Una vez le pregunté si podía enmarcar uno y colgarlo en el salón, pero reaccionó con terror: «¡No! ¡No!», respondió con una insólita determinación, guardando los folios en una carpeta.

Luego, la fase de los felinos fue sustituida por la de las cruces. Las hacía pequeñas y grandes, distribuidas desordenadamente o repetidas geométricamente. Pero todas negras. Pocas veces aparecía algún elemento del paisaje. Un árbol sin hojas, una casa abandonada en medio del campo.

Un día, mientras estaba en el colegio, cogí todos sus dibujos y se los llevé a una psicóloga. Los examinó con detenimiento. Tenía una mano en la barbilla y, de vez en cuando, me hacía alguna pregunta. Me importaban poco los felinos y el mar, pero me preocupaban las cruces. ¿Qué querían decir? ¿Era normal que las dibujara un chico saludable de doce años?

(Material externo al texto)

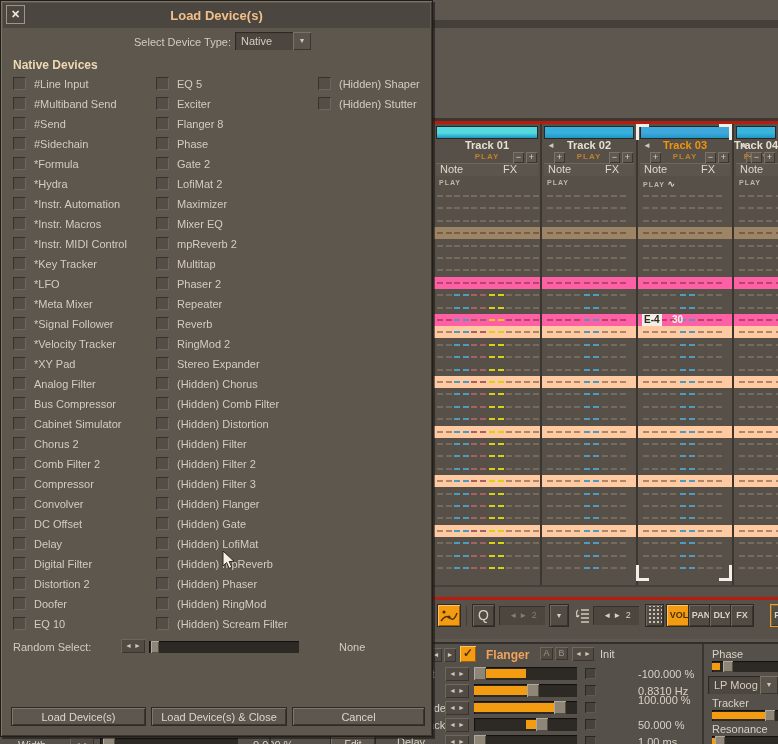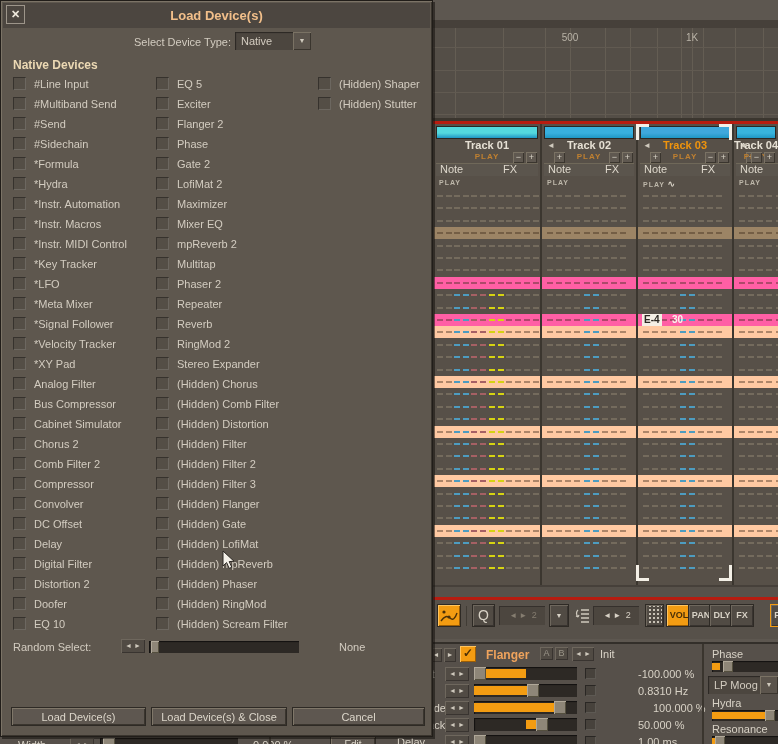--- a/index.html
+++ b/index.html
@@ -72,40 +72,20 @@
   .none-label{position:absolute;left:338px;top:640px;font-size:11px;color:#d3ccc0;}
   .cursor{z-index:30;}
 </style>
 </head>
 <body>
 
 <div id="screen">
 
   <div class="abs" style="left:433px;top:0;width:345px;height:20px;background:#5d5750;"></div>
   <div class="abs" style="left:433px;top:20px;width:345px;height:8px;background:#46403a;"></div>
-  <div class="abs spectrum" id="spectrum">
-      <div class="gline-v" style="left: 22px;"></div>
-      <div class="gline-v" style="left: 70px;"></div>
-      <div class="gline-v" style="left: 112px;"></div>
-      <div class="gline-v" style="left: 137px;"></div>
-      <div class="gline-v" style="left: 172px;"></div>
-      <div class="gline-v" style="left: 197px;"></div>
-      <div class="gline-v" style="left: 224px;"></div>
-      <div class="gline-v" style="left: 248px;"></div>
-      <div class="gline-v" style="left: 259px;"></div>
-      <div class="gline-v" style="left: 270px;"></div>
-      <div class="gline-v" style="left: 302px;"></div>
-      <div class="gline-v" style="left: 330px;"></div>
-      <div class="gline-h" style="top: 19px;"></div>
-      <div class="gline-h" style="top: 42px;"></div>
-      <div class="gline-h" style="top: 64px;"></div>
-      <div class="gline-h" style="top: 86px;"></div>
-      <div class="freq-label" style="left: 137px;">500</div>
-      <div class="freq-label" style="left: 259px;">1K</div>
-    </div>
   <div class="abs" style="left:433px;top:118px;width:345px;height:3px;background:#3b362f;"></div>
   <div class="abs redline" style="top:121px;"></div>
 
   <div class="abs tracks-bg" id="tracks">
       <div class="track-head" style="left: 1px; width: 106px;">
         <div class="scope" style="background: linear-gradient(rgb(84, 217, 222) 0%, rgb(84, 217, 222) 55%, rgb(31, 151, 196) 100%);"></div>
         <div class="tname">Track 01</div>
         <div class="tctl">
           <div class="play-lab">PLAY</div>
           <div class="mini-btn" style="right: 16px;">−</div>
@@ -1602,21 +1582,21 @@
       </div>
       <div class="mini-cb" style="left: 585px; top: 41px;"></div>
       <div class="dp-value" style="left: 638px; top: 41px;">0.8310 Hz</div>
       <div class="dp-label" style="left: 397px; top: 58px;">Amplitude</div>
       <div class="spin2" style="left: 445px; top: 57px;">◄ ►</div>
       <div class="slider" style="left: 474px; top: 57px; width: 103px; height: 13px;">
         <div class="sl-fill" style="left: 0%; width: 88%;"></div>
         <div class="sl-handle" style="left: calc(88% - 11px);"></div>
       </div>
       <div class="mini-cb" style="left: 585px; top: 58px;"></div>
-      <div class="dp-value" style="left: 638px; top: 58px; margin-left: 15px;">100.000 %</div>
+      <div class="dp-value" style="left: 638px; top: 50px;">100.000 %</div>
       <div class="dp-label" style="left: 397px; top: 75px;">Feedback</div>
       <div class="spin2" style="left: 445px; top: 74px;">◄ ►</div>
       <div class="slider" style="left: 474px; top: 74px; width: 103px; height: 13px;">
         <div class="sl-fill" style="left: 50%; width: 18%;"></div>
         <div class="sl-handle" style="left: calc(68% - 8px);"></div>
       </div>
       <div class="mini-cb" style="left: 585px; top: 75px;"></div>
       <div class="dp-value" style="left: 638px; top: 75px;">50.000 %</div>
       <div class="dp-label" style="left: 397px; top: 92px;">Delay</div>
       <div class="spin2" style="left: 445px; top: 91px;">◄ ►</div>
@@ -1626,21 +1606,21 @@
       <div class="mini-cb" style="left: 585px; top: 92px;"></div>
       <div class="dp-value" style="left: 638px; top: 92px;">1.00 ms</div>
       <div class="dp-divider" style="left: 269px;"></div>
       <div class="dp-divider" style="left: 702px;"></div>
       <div class="dp-label" style="left: 712px; top: 4px;">Phase</div>
       <div class="slider" style="left: 712px; top: 17px; width: 66px; height: 11px;">
         <div class="sl-fill" style="left: 0px; width: 12%;"></div>
         <div class="sl-handle" style="left: 16%; width: 10px;"></div>
       </div>
       <div class="dd-box" style="left: 708px; top: 32px; width: 70px; height: 18px; line-height: 18px; padding-left: 6px; box-sizing: border-box;">LP Moog<div class="dd-arrow-btn" style="right: 0px; line-height: 18px;">▼</div></div>
-      <div class="dp-label" style="left: 712px; top: 53px;">Hydra</div>
+      <div class="dp-label" style="left: 712px; top: 53px;">Tracker</div>
       <div class="slider" style="left: 712px; top: 66px; width: 66px; height: 11px;">
         <div class="sl-fill" style="left: 0px; width: 93%;"></div>
         <div class="sl-handle" style="left: calc(93% - 8px); width: 10px;"></div>
       </div>
       <div class="dp-label" style="left: 712px; top: 79px;">Resonance</div>
       <div class="slider" style="left: 712px; top: 92px; width: 66px; height: 11px;">
         <div class="sl-fill" style="left: 0px; width: 4%;"></div>
         <div class="sl-handle" style="left: 4%; width: 10px;"></div>
       </div>
     </div>
@@ -1712,21 +1692,21 @@
         <div class="dev-item-label" style="left: 33px; top: 577px;">Distortion 2</div>
         <div class="cb" style="left: 12px; top: 596px;"></div>
         <div class="dev-item-label" style="left: 33px; top: 597px;">Doofer</div>
         <div class="cb" style="left: 12px; top: 616px;"></div>
         <div class="dev-item-label" style="left: 33px; top: 617px;">EQ 10</div>
         <div class="cb" style="left: 155px; top: 76px;"></div>
         <div class="dev-item-label" style="left: 176px; top: 77px;">EQ 5</div>
         <div class="cb" style="left: 155px; top: 96px;"></div>
         <div class="dev-item-label" style="left: 176px; top: 97px;">Exciter</div>
         <div class="cb" style="left: 155px; top: 116px;"></div>
-        <div class="dev-item-label" style="left: 176px; top: 117px;">Flanger 2</div>
+        <div class="dev-item-label" style="left: 176px; top: 117px;">Flanger 8</div>
         <div class="cb" style="left: 155px; top: 136px;"></div>
         <div class="dev-item-label" style="left: 176px; top: 137px;">Phase</div>
         <div class="cb" style="left: 155px; top: 156px;"></div>
         <div class="dev-item-label" style="left: 176px; top: 157px;">Gate 2</div>
         <div class="cb" style="left: 155px; top: 176px;"></div>
         <div class="dev-item-label" style="left: 176px; top: 177px;">LofiMat 2</div>
         <div class="cb" style="left: 155px; top: 196px;"></div>
         <div class="dev-item-label" style="left: 176px; top: 197px;">Maximizer</div>
         <div class="cb" style="left: 155px; top: 216px;"></div>
         <div class="dev-item-label" style="left: 176px; top: 217px;">Mixer EQ</div>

La psicóloga imputó todo al sufrimiento al nacer. Esos instantes transcurridos entre la vida y la muerte debían de haber dejado un signo indeleble en su personalidad. Probablemente el niño no se daba cuenta, repetía acríticamente módulos religiosos aprendidos en la familia. Objeté que ninguno de nosotros era creyente y que, al margen del bautismo, mis hijos no habían tenido ningún tipo de formación religiosa. Pareció dudar. Volvió a observar rápidamente los dibujos y dejó caer: «Quizá sea esto lo que quiere decirle. Que le falta algo…»

Algunos meses más tarde, por primera vez, Michele reaccionó ante una de tus broncas. Lo hizo a su manera, naturalmente. Conocíamos ya toda la escala de tu rabia, preveíamos cada una de sus etapas. Así, un momento antes de la escena final -los platos rotos y las patadas en las piernas-, Michele dobló la servilleta, murmuró: «Perdonad», se levantó y se fue. Te quedaste de piedra por el estupor. Luego me miraste y corriste a buscarlo.

No estaba en su cuarto ni en ninguna otra habitación. Se había ido solo. ¿Dónde podía estar? Para no darte una satisfacción, fingí una tranquilidad que no sentía, pero en cuanto te fuiste a la oficina, me precipité a buscarlo. Di vueltas por el barrio toda la tarde. Cuanto más lo buscaba, me venían a la cabeza ideas más negras. Pensaba en su ingenuidad, en su dolor, en todos los peligros que podía encontrar.

Volví a casa poco antes de la cena. La casa estaba a oscuras. Encendí la luz del pasillo, decidida a llamar a los hospitales, y lo vi allí, acurrucado en un rincón. Era grácil, huesudo, tenía la cabeza entre las manos, sollozando. Me arrodillé a su lado: «¿Qué te ha pasado, Michele?», repetía. «¿Qué te han hecho?»

«Nada», decía, sin descubrirse la cara. «Nada…»

«¿Entonces por qué lloras?»

«Lloro por Jesús», me respondió mirándome por fin a los ojos. «Lloro porque ha muerto por nuestros pecados y nadie lo comprende.»